Die Erholung erfolgt nach der Veröffentlichung der Ergebniszahlen für das zweite Quartal 2026, die einen Umsatz von 719,5 Millionen Euro zeigten, was die Erwartungen der Analysten übertrifft. Der Gewinn je Aktie lag jedoch leicht unter den Konsensschätzungen.
Das Management hat sein Ziel für den Umsatzwachstum im Gesamtjahr 2026 in konstanter Währungsrechnung auf 15% erhöht und die angegebene bereinigte EBITDA-Spannung erhöht, was den unveränderten Unternehmensvorlauf signalisiert. Das Unternehmen führt zudem ein beschleunigtes Programm zur Rückkauf von Aktien durch, das den freien Float vervielfältigt und die positive Ausblick des Managements stärkt.
Das Analysten-Sentiment bleibt weiterhin stark bullisch, und die Aktie erhält von den Analysten eine konsensuelle Bewertung mit einem Kaufvorzeichen. Goldman Sachs, Stifel, William Blair und JPMorgan haben in den letzten Wochen entweder eine Kaufbewertung bestätigt oder ein Kaufvorzeichen eingeführt.

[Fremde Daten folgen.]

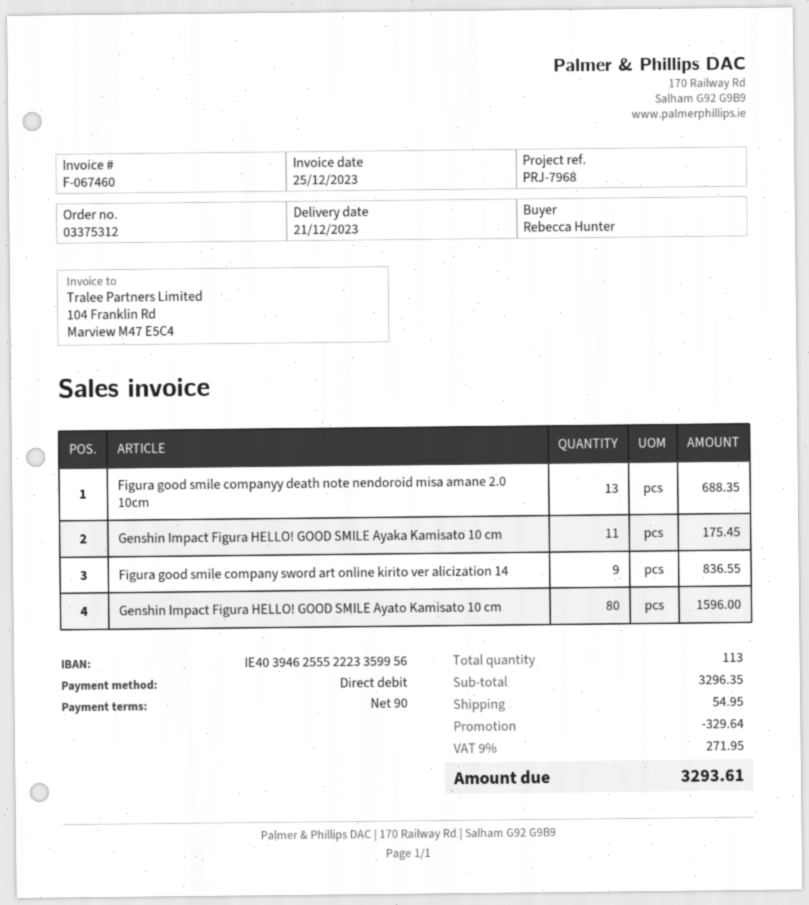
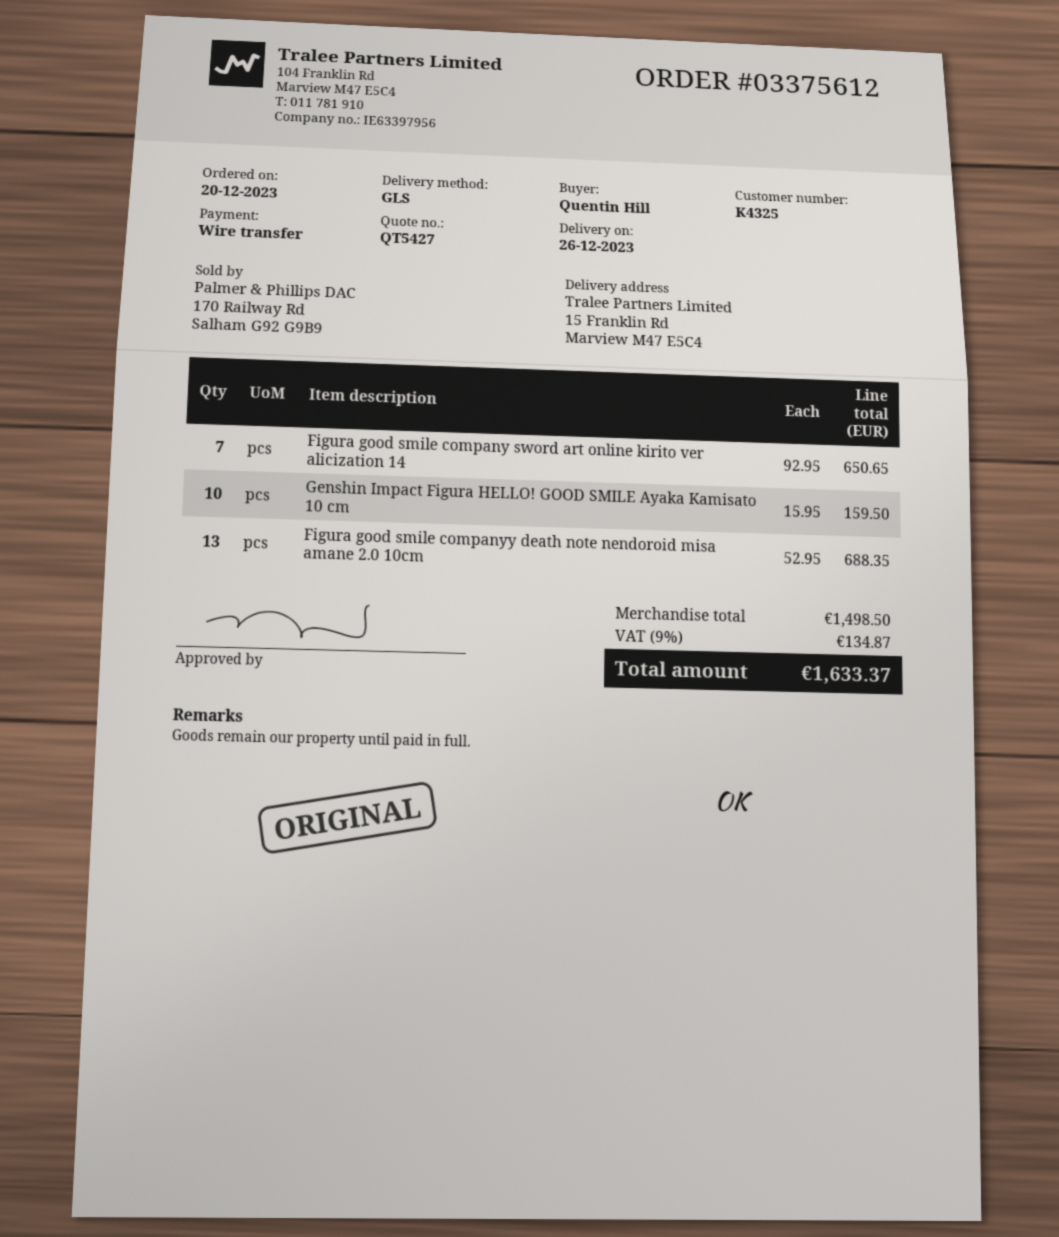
order number: 03375312 -> 03375612
delivery date: 2023-12-21 -> 2023-12-26
ordered by: Rebecca Hunter -> Quentin Hill
payment method: direct debit -> bank transfer
Genshin Impact Figura HELLO! GOOD SMILE Ayaka Kamisato 10 cm: 11 for 175.45 -> 10 for 159.50
Figura good smile company sword art online kirito ver alicization 14: 9 for 836.55 -> 7 for 650.65
Genshin Impact Figura HELLO! GOOD SMILE Ayato Kamisato 10 cm: 80 for 1596.00 -> none
subtotal: 3296.35 -> 1498.50
discount: 329.64 -> none
shipping: 54.95 -> none
tax: 9% = 271.95 -> 9% = 134.87
total: 3293.61 -> 1633.37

Die Median-Preissschätzungen der verschiedenen Brokerhäuser liegen weiterhin erheblich über den aktuellen Handelsniveaus.
Der breitere US-Aktienmarkt bot wenig Richtungshilfe; der S&P 500 stieg leicht und der Nasdaq sank moderat, was darauf hinweist, dass der Kursanstieg von Birkenstock vor der Börseneröffnung eher auf die Aktie als auf den gesamten Sektor bezogen war.